■ Data provided ■

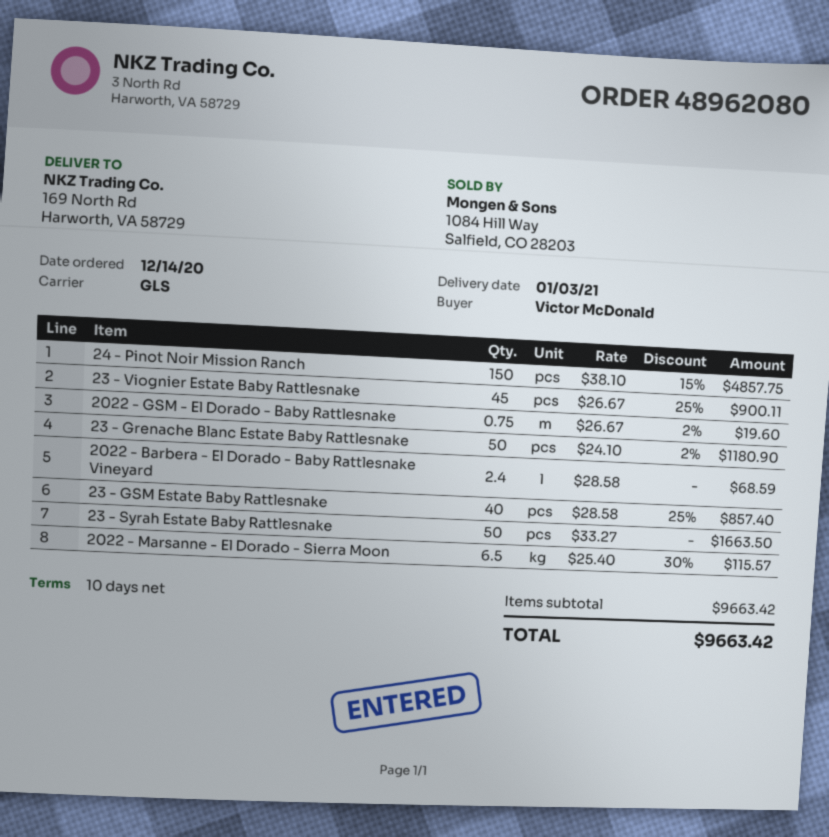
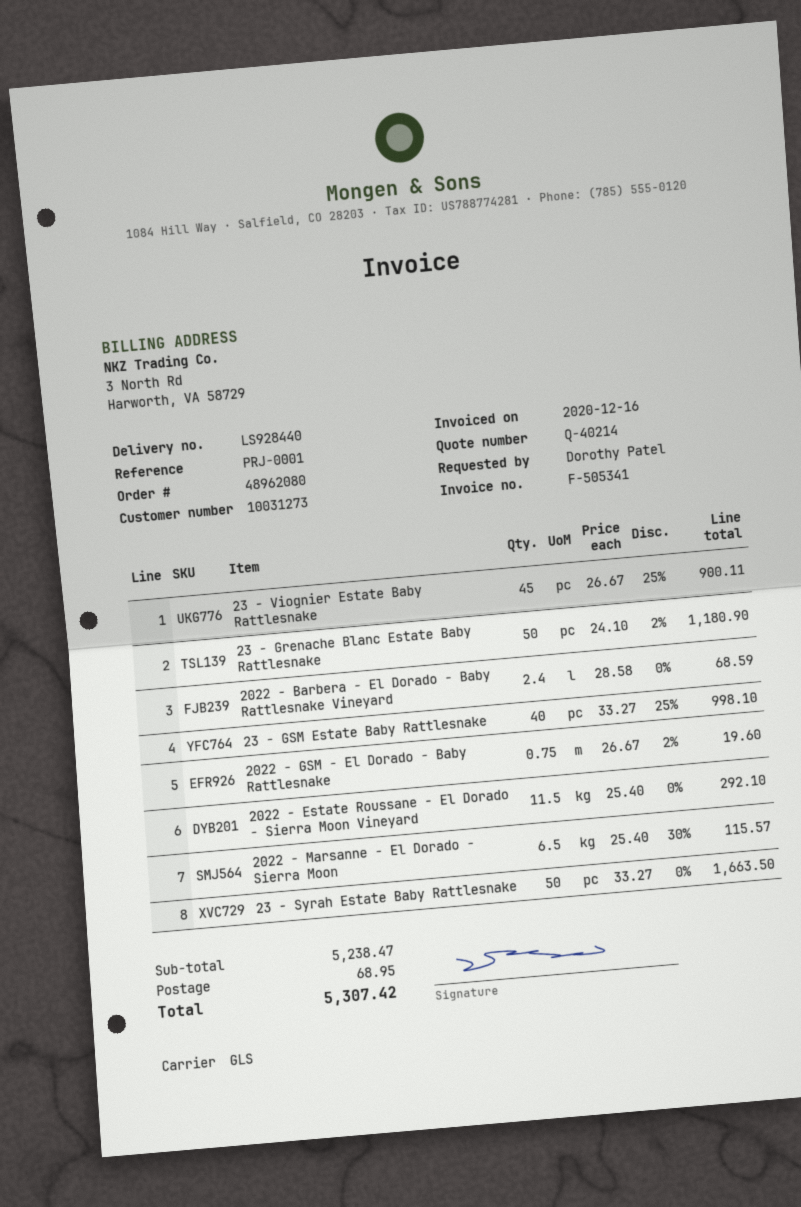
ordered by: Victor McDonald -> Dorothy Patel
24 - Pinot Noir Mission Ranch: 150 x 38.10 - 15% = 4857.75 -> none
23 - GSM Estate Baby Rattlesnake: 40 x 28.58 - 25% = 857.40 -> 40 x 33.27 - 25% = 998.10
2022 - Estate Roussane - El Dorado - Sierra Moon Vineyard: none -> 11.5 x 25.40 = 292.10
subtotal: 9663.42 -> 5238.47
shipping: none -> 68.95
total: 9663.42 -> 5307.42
--
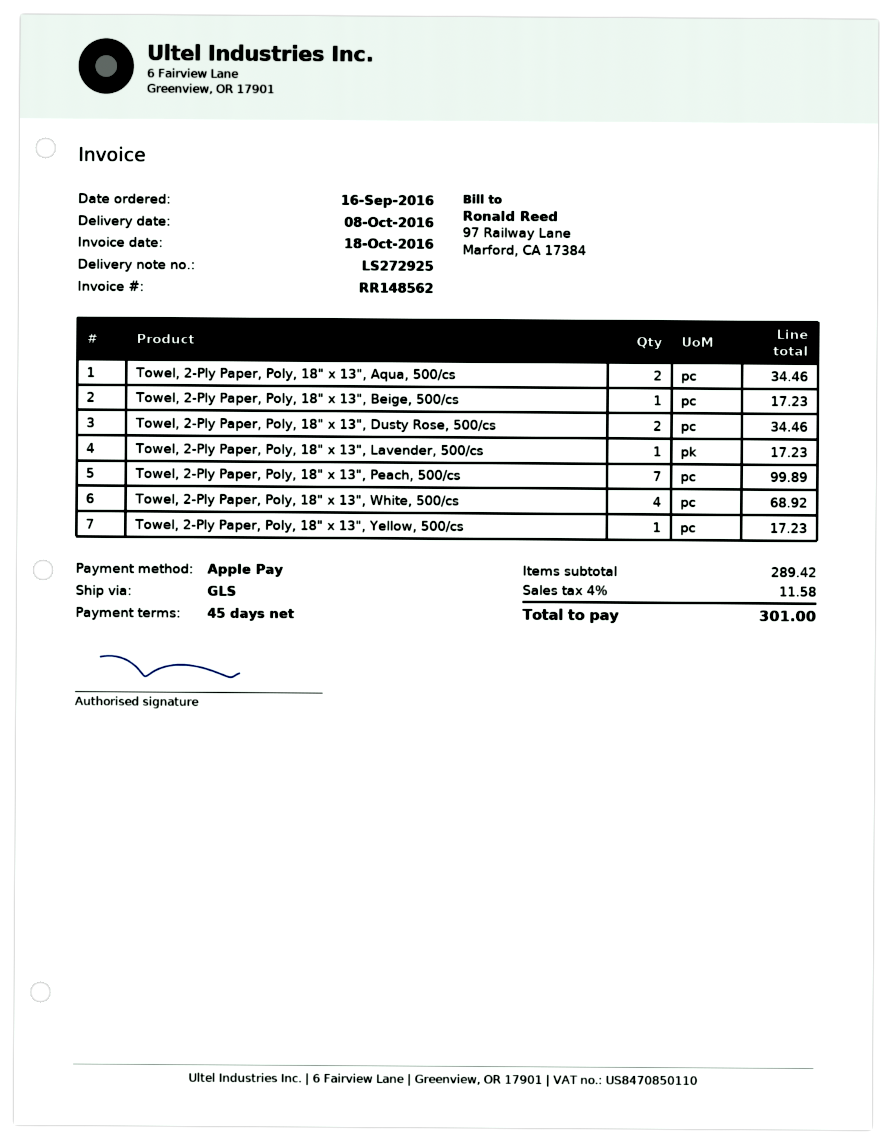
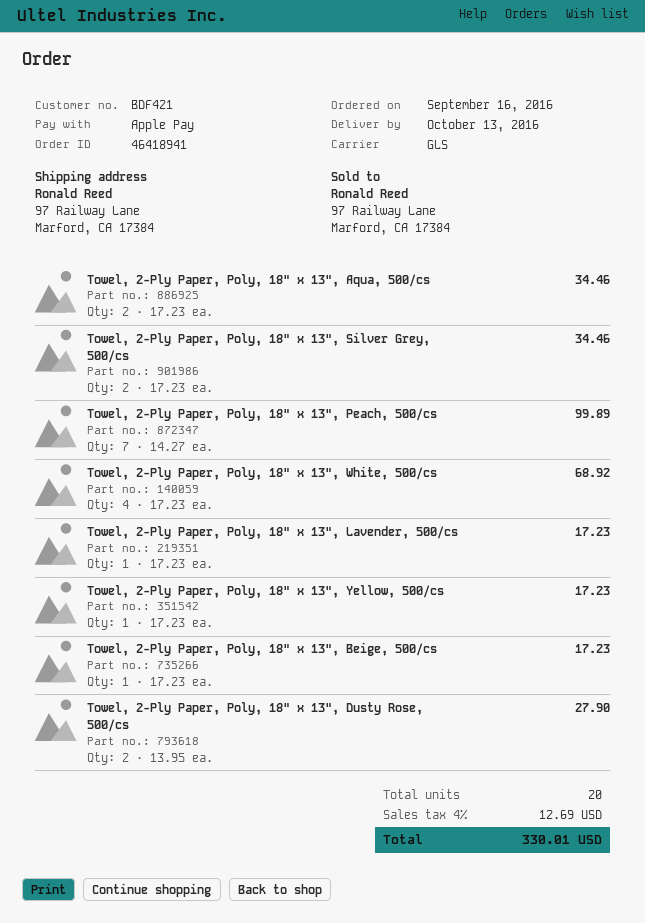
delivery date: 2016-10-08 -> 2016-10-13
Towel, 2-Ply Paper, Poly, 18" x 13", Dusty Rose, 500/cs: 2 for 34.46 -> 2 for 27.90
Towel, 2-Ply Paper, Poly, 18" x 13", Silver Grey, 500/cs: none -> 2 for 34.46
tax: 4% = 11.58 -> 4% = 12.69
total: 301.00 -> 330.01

■ Prompt ■
Taking the records above, retype every line from the one with "ordered by: Victor McDonald -> Dorothy Patel" down to the one with "total: 9663.42 -> 5307.42", exactly and with nothing else.

■ Exercise response ■
ordered by: Victor McDonald -> Dorothy Patel
24 - Pinot Noir Mission Ranch: 150 x 38.10 - 15% = 4857.75 -> none
23 - GSM Estate Baby Rattlesnake: 40 x 28.58 - 25% = 857.40 -> 40 x 33.27 - 25% = 998.10
2022 - Estate Roussane - El Dorado - Sierra Moon Vineyard: none -> 11.5 x 25.40 = 292.10
subtotal: 9663.42 -> 5238.47
shipping: none -> 68.95
total: 9663.42 -> 5307.42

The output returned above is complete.